|
|
|
|
|
by mlyle
1493 days ago
|
|
> (will politely side-step the pitfall of debating whether music was better 40 years ago!) I don't think you'll have many takers here suggesting that things were magically better 40 years ago. (We know about survivorship bias and that there was less of the design space search so much more novelty/amazing). I do think we've gotten a few more axes of exploration but also have in the mainline of music has gotten much more homogenous in some ways as well, which is kinda sad. Sophisticated tools are a bit of a trap. People tend to create in ways that their tools make easier. Tastes evolve around what's being created. And tools evolve to match those tastes, which in turn really optimizes everything to a specific local maximum.
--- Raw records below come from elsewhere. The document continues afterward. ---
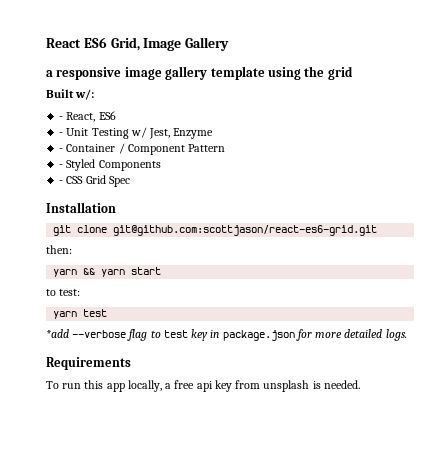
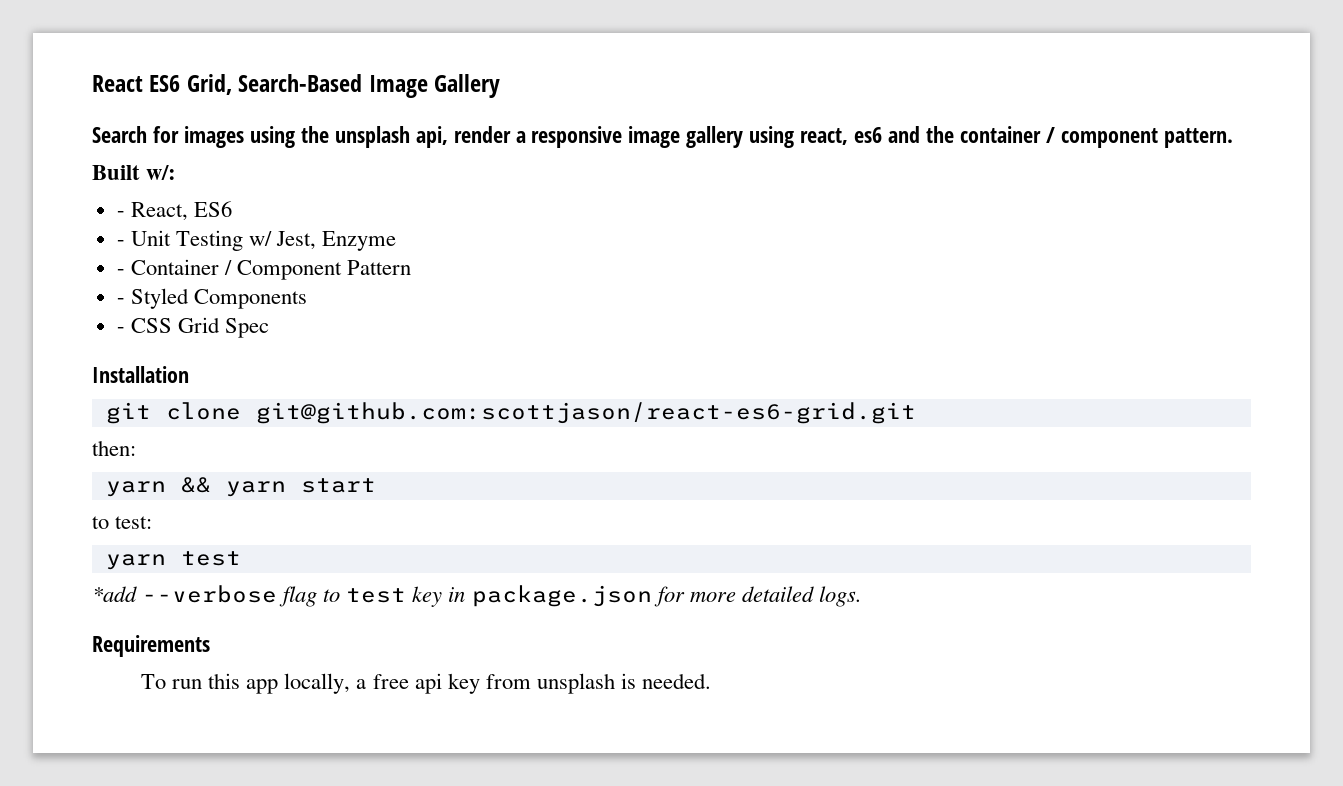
(140, 44) none -> [238,74,363,92] Search-Based
[46,66,353,80] a responsive image gallery template using the grid -> [92,126,1233,148] Search for images using the unsplash api, render a responsive image gallery using react, es6 and the container / component pattern.

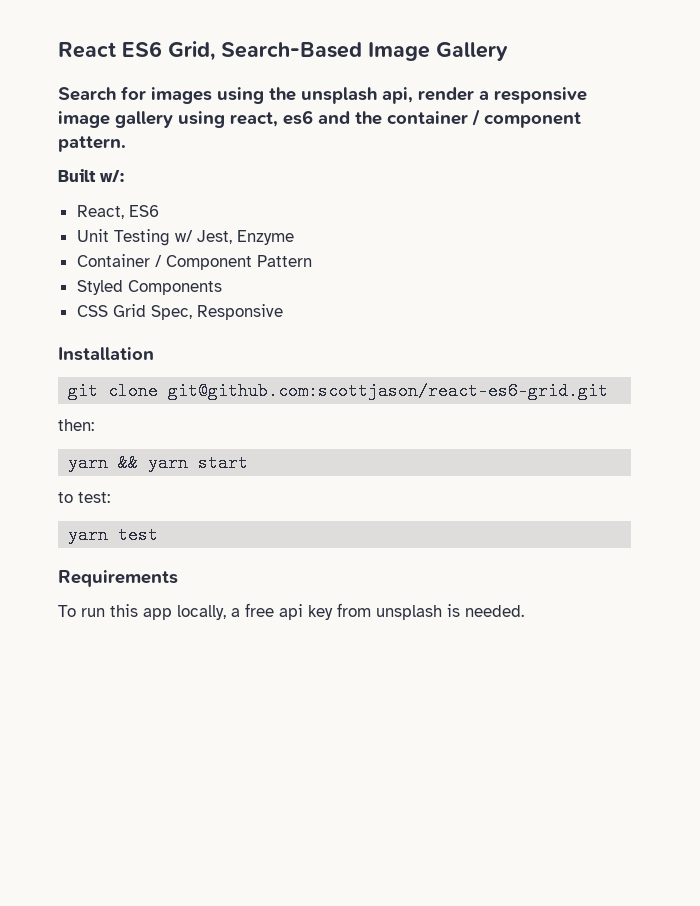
[116,211,125,217] - -> (124, 176) none
[116,240,125,246] - -> (159, 211) none
[116,269,125,275] - -> (294, 237) none
[116,298,125,304] - -> (312, 261) none
[116,327,125,333] - -> (222, 287) none
[224,318,269,338] Spec -> [150,304,283,320] Spec, Responsive
[92,585,862,607] // *add --verbose flag to test key in package.json for more detailed logs. -> (159, 535) none

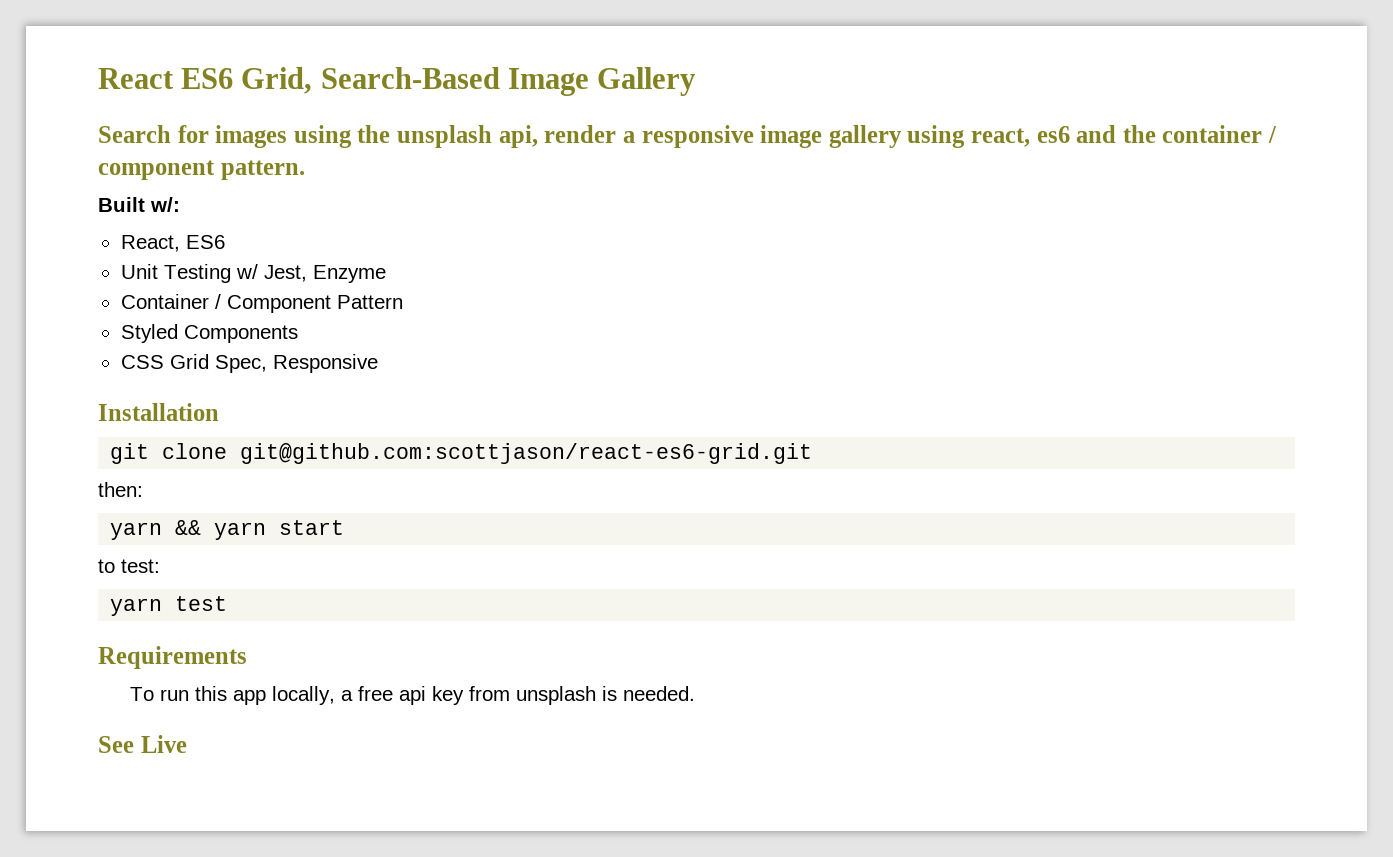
(524, 611) none -> [98,735,187,753] // See Live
And tools cause loss of skills and dependency upon the tooling. |
|
Ha, fair point. I must not realize how old I am, because I was attempting to reference the music of the 1960s and 70s, not 1982, which I agree is not many people's idea of the golden year for music ("Come On Eileen" notwithstanding).
> Sophisticated tools are a bit of a trap. People tend to create in ways that their tools make easier.
No doubt. Ableton, logic, and protools have drastically altered the norms of what modern music is "supposed" to sound like (ie tuned vocals, quantized drums etc). I do wonder what the next generation of music tech will bring.